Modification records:
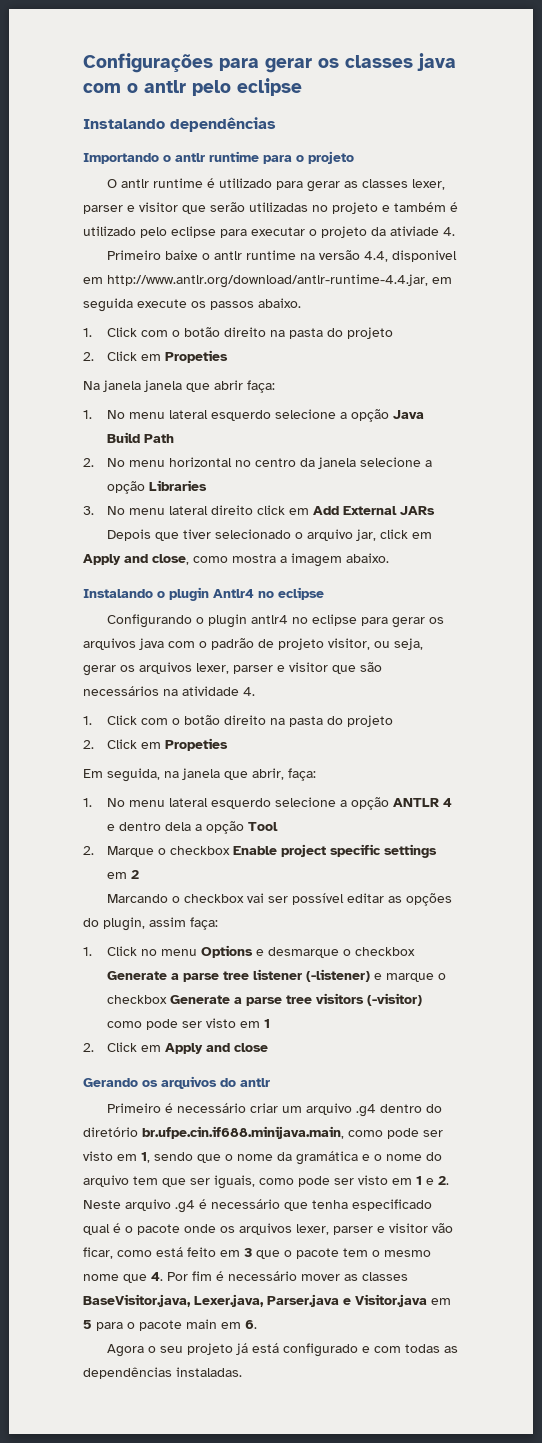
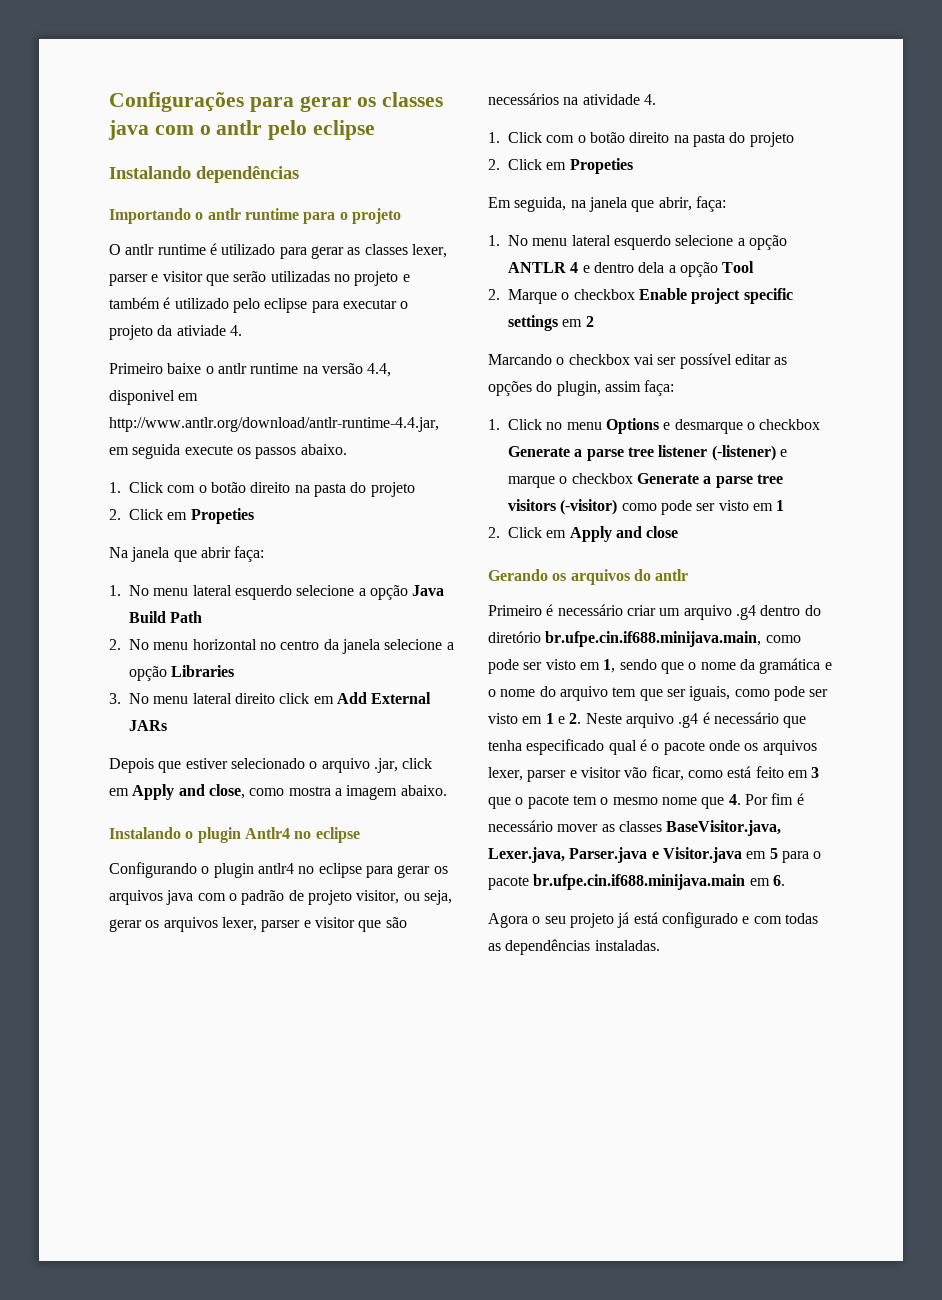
[144,380,182,392] janela -> (170, 554) none
[183,529,212,539] tiver -> [185,758,228,769] estiver
[356,529,377,541] jar, -> [373,758,398,773] .jar,
[186,1319,217,1329] main -> [533,874,746,890] br.ufpe.cin.if688.minijava.main

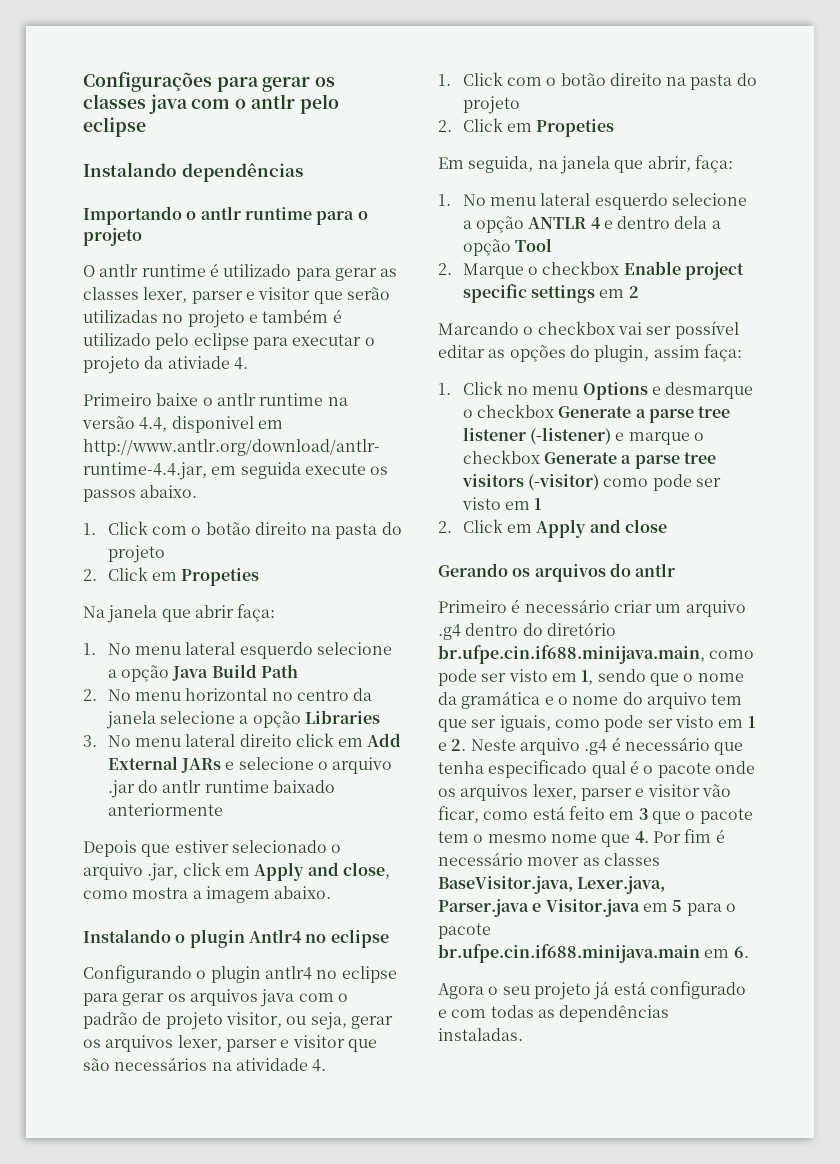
(167, 725) none -> [225,757,393,774] [107,780,335,798] [107,803,223,816] e selecione o arquivo .jar do antlr runtime baixado anteriormente

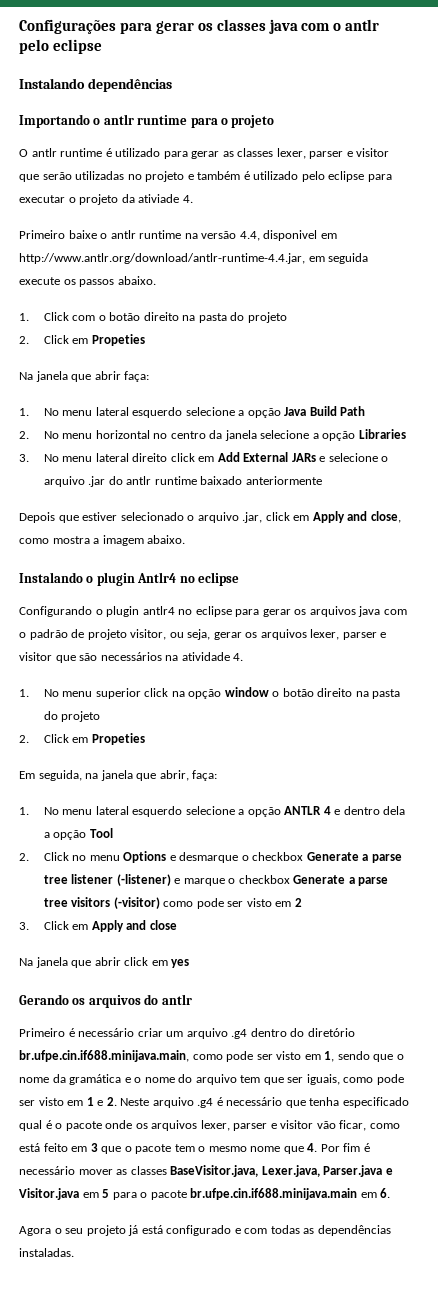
[462,72,542,86] Click com -> [43,687,269,699] No menu superior click na opção window
[462,261,744,280] [462,284,639,303] [438,321,739,339] [438,344,742,362] [438,383,451,395] Marque o checkbox Enable project specific settings em 2 // Marcando o checkbox vai ser possível editar as opções do plugin, assim faça: // 1. -> (29, 857) none
[534,498,542,510] [438,521,452,533] 1 // 2. -> [294,898,302,907] [19,922,29,930] 2 // 3.
(667, 526) none -> [19,957,190,968] // Na janela que abrir click em yes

Task goal → Every line above that holds "none" should be copied out.

Answer for the task →
[144,380,182,392] janela -> (170, 554) none
(167, 725) none -> [225,757,393,774] [107,780,335,798] [107,803,223,816] e selecione o arquivo .jar do antlr runtime baixado anteriormente
[462,261,744,280] [462,284,639,303] [438,321,739,339] [438,344,742,362] [438,383,451,395] Marque o checkbox Enable project specific settings em 2 // Marcando o checkbox vai ser possível editar as opções do plugin, assim faça: // 1. -> (29, 857) none
(667, 526) none -> [19,957,190,968] // Na janela que abrir click em yes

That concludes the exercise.